22 Apr 2012

Are Anaesthetists Propellor Heads?


I was just reading pearls of wisdom from those Norse Gods of retrieval medicine over at Scancrit.com...a nicely laid out blog with snippets and updates of interest to not just the prehospital doctor but anyone who is involved in anaesthesia and EM, whether in the tertiary centre or out in rural Australia.

In fact, this crisp blog is perhaps what this blog should be - a useful repository of medical information for use in an emergency at 3am. I reckon I'm quite a long way off target, but time will tell.
Anyway, this week’s snippet concerned the ‘Kepler’ robotic intubation system. Now I do think that robots are kind of cool...and it seems I am not alone in this, with the urology surgeons taking up the idea of robotic surgery with enthusiasm.

I am still not convinced that a robot is needed to intubate the trachea...but the ScanCrit docs tell me that they will soon be taking over my work on Kangaroo Island and ‘tele-tubing’ my patients for me from the remoteness of Norway.
More like teletubbies I reckon, but that’s another story...

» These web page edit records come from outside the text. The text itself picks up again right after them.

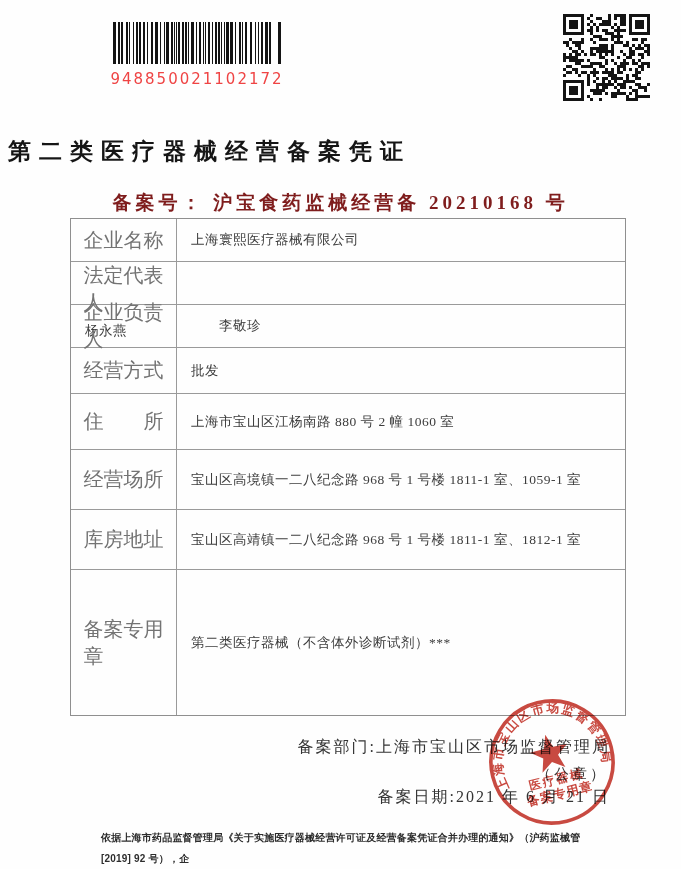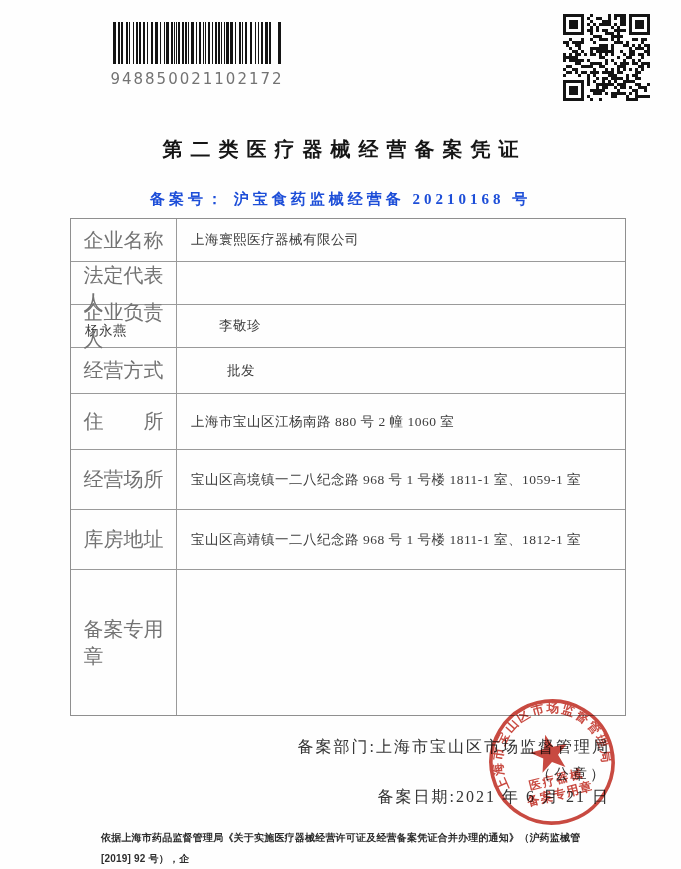--- a/index.html
+++ b/index.html
@@ -12,7 +12,7 @@
   .barcode{position:absolute;left:113px;top:22px;width:168px;height:42px;}
   .barcode-number{
     position:absolute;left:103px;top:70px;width:188px;text-align:center;
-    font-family:"DejaVu Sans",sans-serif;font-size:15px;letter-spacing:2px;color:#737373;
+    font-family:"DejaVu Sans",sans-serif;font-size:15px;letter-spacing:2px;color:#ef4444;
   }
   .qrcode{position:absolute;left:563px;top:14px;width:87px;height:87px;}
   

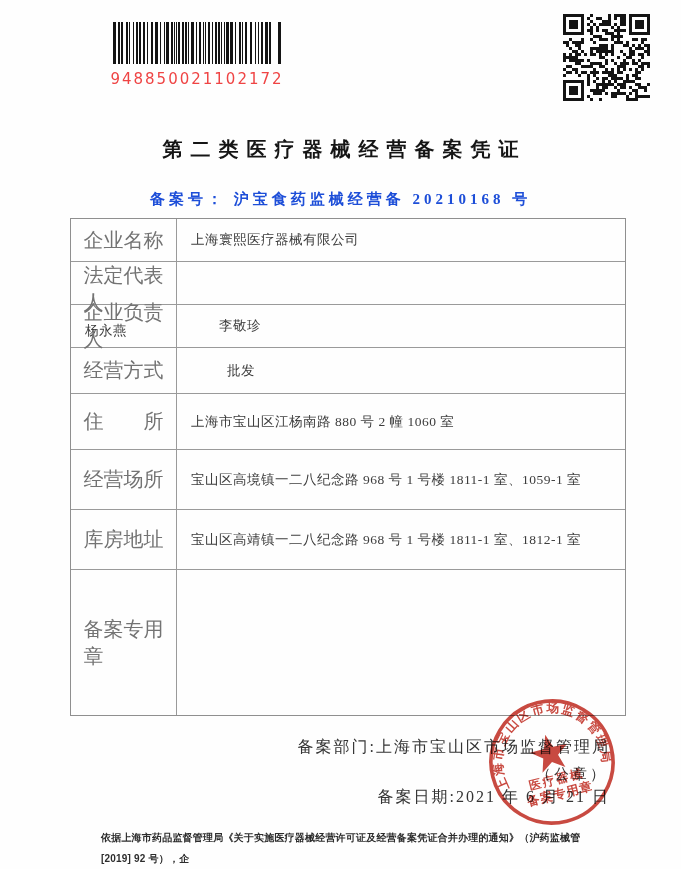--- a/index.html
+++ b/index.html
@@ -17,8 +17,8 @@
   .qrcode{position:absolute;left:563px;top:14px;width:87px;height:87px;}
   
   .title{
-    position:absolute;top:136px;left:0;width:100%;text-align:center;
-    font-size:20px;font-weight:700;letter-spacing:8px;text-indent:8px;color:#151515;
+    position:absolute;top:136px;left:0;width:100%;text-align:left;
+    font-size:23px;font-weight:700;letter-spacing:8px;text-indent:8px;color:#151515;
   }
   .record-no{
     position:absolute;top:190px;left:0;width:100%;text-align:center;

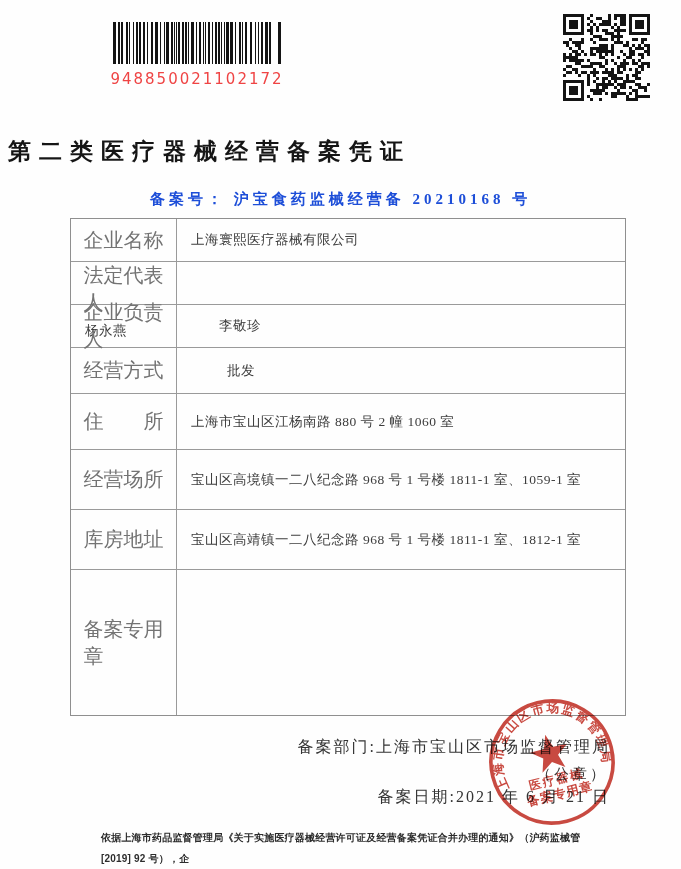--- a/index.html
+++ b/index.html
@@ -22,7 +22,7 @@
   }
   .record-no{
     position:absolute;top:190px;left:0;width:100%;text-align:center;
-    font-size:15px;font-weight:600;letter-spacing:4px;color:#1d4ed8;
+    font-size:19px;font-weight:600;letter-spacing:4px;color:#7f1d1d;
   }
   
   .cert-table{

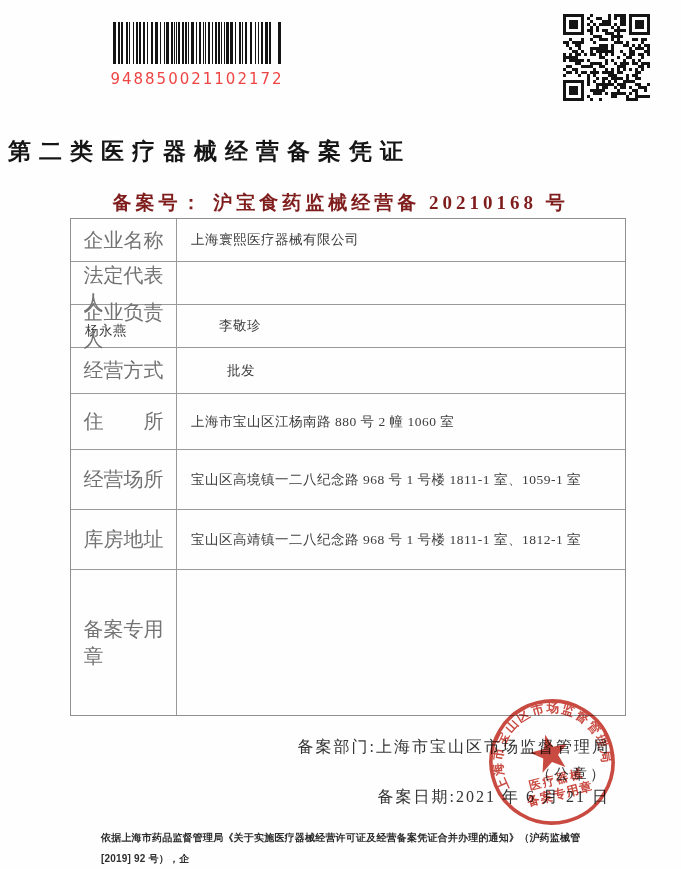--- a/index.html
+++ b/index.html
@@ -517,7 +517,7 @@
         </div>
       <div class="cell value-cell">李敬珍</div>
     </div>
-    <div class="row" style="height: 46px; gap: 36px;">
+    <div class="row" style="height: 46px;">
       <div class="cell label-cell">
           <span class="label-inner">经营方式</span>
         </div>

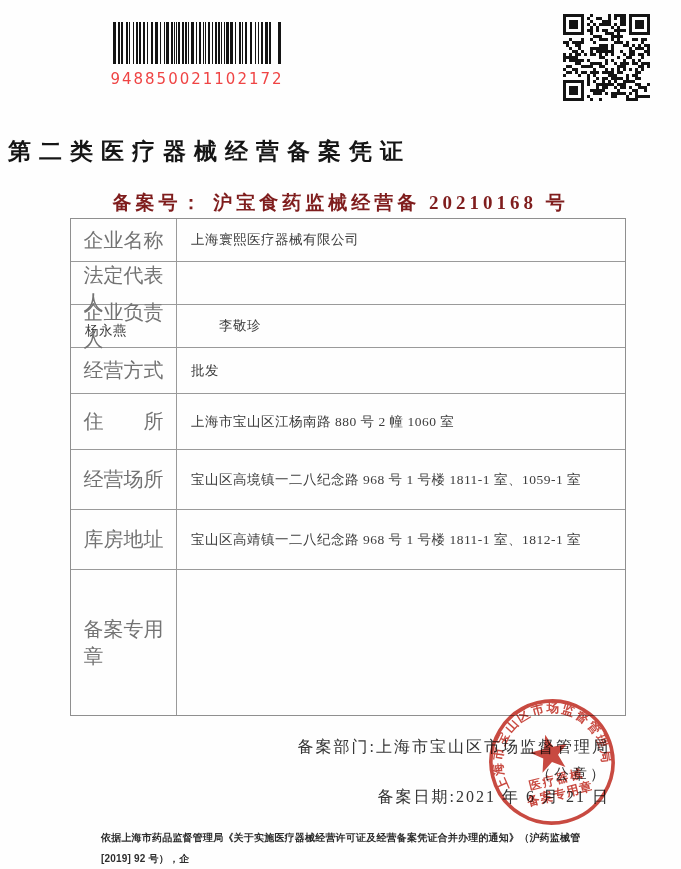--- a/index.html
+++ b/index.html
@@ -545,6 +545,7 @@
       <div class="cell label-cell">
           <span class="label-inner">备案专用章</span>
         </div>
+      <div class="cell value-cell">第二类医疗器械（不含体外诊断试剂）***</div>
     </div>
   </div>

But it is fair to say that anaesthetists, as a bunch, are ‘propellor heads’. They are the most likely to have an interest in gadgets. Maybe it comes from a training programme that seems to delve uncomfortably deep into concepts such as vaporiser design, laminar flow, Hufners constant and whether or not you can give halothane intravenously (turns out you can, perhaps)
Whatever, walk into any theatre and it will be the anaesthetist who has established a personal wi-fi hotspot so that his/her MacBook, iPhone and iPad can integrate seamlessly. As a rule anaesthetists worship at the altar of all things Apple and are as au fait with the ins-and-outs of Siri as they are with describing multicompartmental pharmacokinetic models of anaesthesia.


I managed to wind up one of the FANZCAs in NSW last year by convincing him that Steve Job’s last bequest to the world before he died was the imminently due iGas workstation, allowing anaesthetists to not only monitor their patient from the tea room using an iPad and wi-fi connection to the iGas anaesthetic machine, but also to have optional remifentanil module. I swear he came in his pants at the thought. Good thing I didn't mention the ultrasound connectivity...
In the spirit of keeping the anaesthetists happy, I have just stumbled across the following range of theatre caps - ideal for the tech-savvy anaesthetist who doesn't mind flaunting his or her knowledge. I wonder if they will catch on?


Of course, we all know it’s the orthopods who are really the smart ones.  The paper in the Christmas BMJ last year (‘As strong as an ox and amost twice as clever?’) caused some howls of anguish from the gas board who feared loss of the intellectual high ground. It’s not for nothing we refer to the blood-brain barrier.


Not me. Now whenever the orthopod growls about ‘too much/little blood pressure’ I have carte blanche to say “Well, you’re the clever one - you fix it” and go back to racking up high-scores on Angry Birds.





"ICU is full and this patient is in asystole. And you want to fix their fracture?"